My epiphany might be acknowledging the extremes to which mother nature is no longer very natural… or rather, humans have effected her in some way, at every point on earth. If not by the physical distruction of her roots, rocks, and critters, than surely by the intrusive disruption of her air, temperature and composition. I look out my window and see trees growing between slabs of cement, and I see bushes perfectly aligned in front of the building, with grass freshly mowed below. Has nature really become a cosmetic decoration for our twiddling fingers? Where can I go to see nature in true form? This is my epiphany…. that no where is left! Or maybe, that I must go!
My everyday life has changed very little, I guess. I have things to do here, and papers to grade/write, but the thoughts that accompany each day correspond to an ever growing restlessness within me….
My departure is forth-coming.
Posted by bell at June 8, 2005 01:49 PM | TrackBack"I also have to go..."
Bell, if leave you must, then gone soon you'll be.
-trangy
Posted by: ajm at June 8, 2005 03:32 PMIf you find Nature in "True Form" and you go there will it still exist in true form?

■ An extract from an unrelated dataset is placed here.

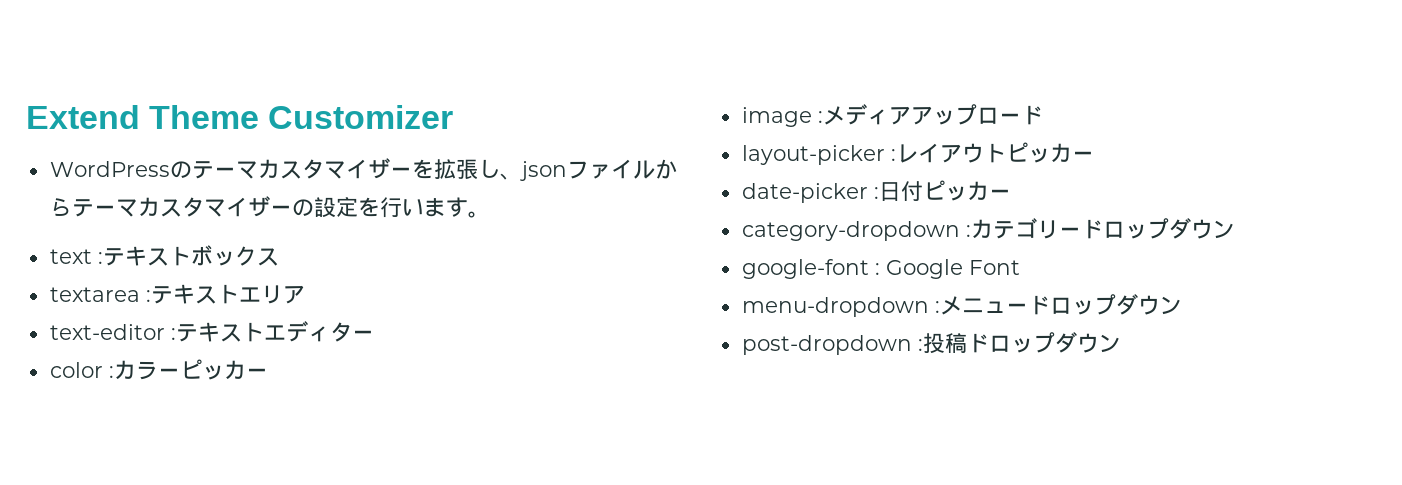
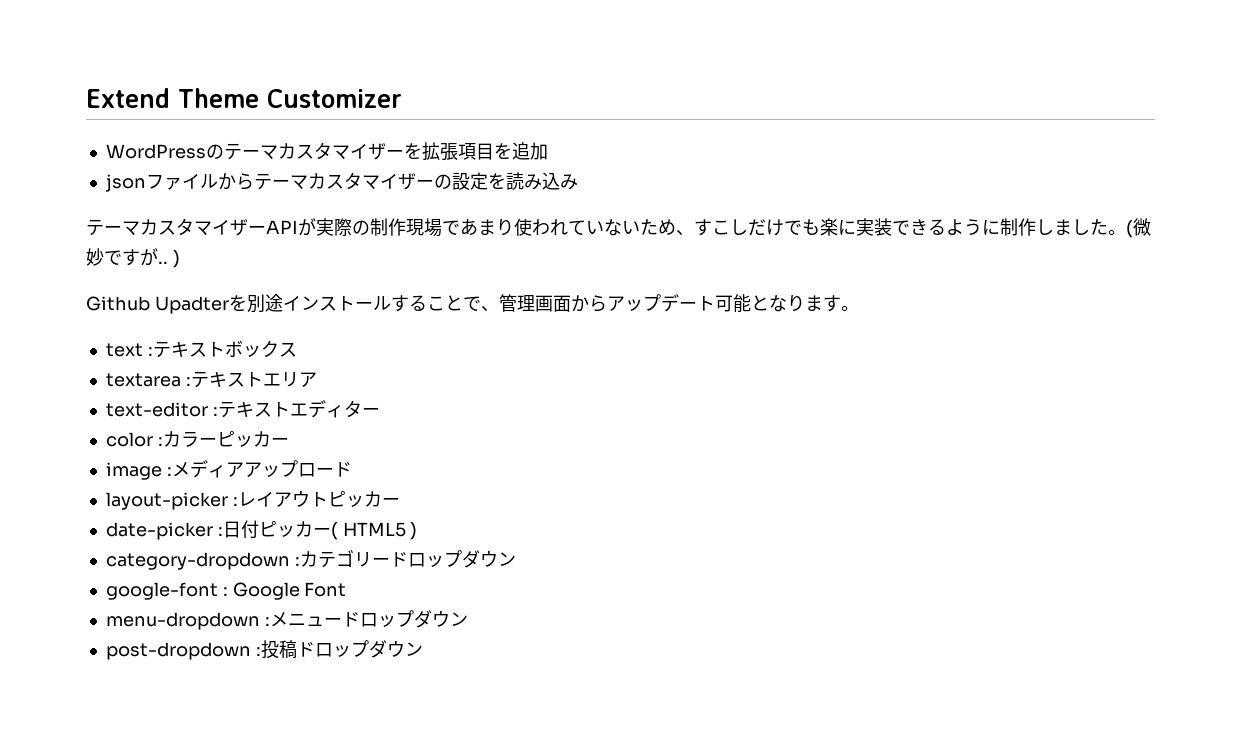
[477,159,522,180] し、 -> [457,142,548,160] 項目を追加 //
[379,197,424,218] 行い -> [505,172,578,190] [86,218,1151,238] [86,248,180,268] [86,294,805,314] 読み込み // テーマカスタマイザーAPIが実際の制作現場であまり使われていないため、すこしだけでも楽に実装できるように制作しました。(微妙ですが.. ) // Github Upadterを別途インストールすることで、管理画面からアップデート可能となり
(1011, 194) none -> [330,522,418,540] ( HTML5 )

Posted by: Huge at June 9, 2005 11:52 AMThe real question I hear you raising is: would nature be willing to reclaim us? Or, rather, can we humans be understood (again) as nature in "True Form?"
Optimistically, I think so. I think there is a very natural state of (my) being, a peaceful belongingness that desperately yearns for its reunion with the higher Mother. I could quite easily sit myself down in a grassy meadow, or rocky slope. I could just be. And in my stillness, not a single creature would bear the burden of my presence, for in that moment, I would belong.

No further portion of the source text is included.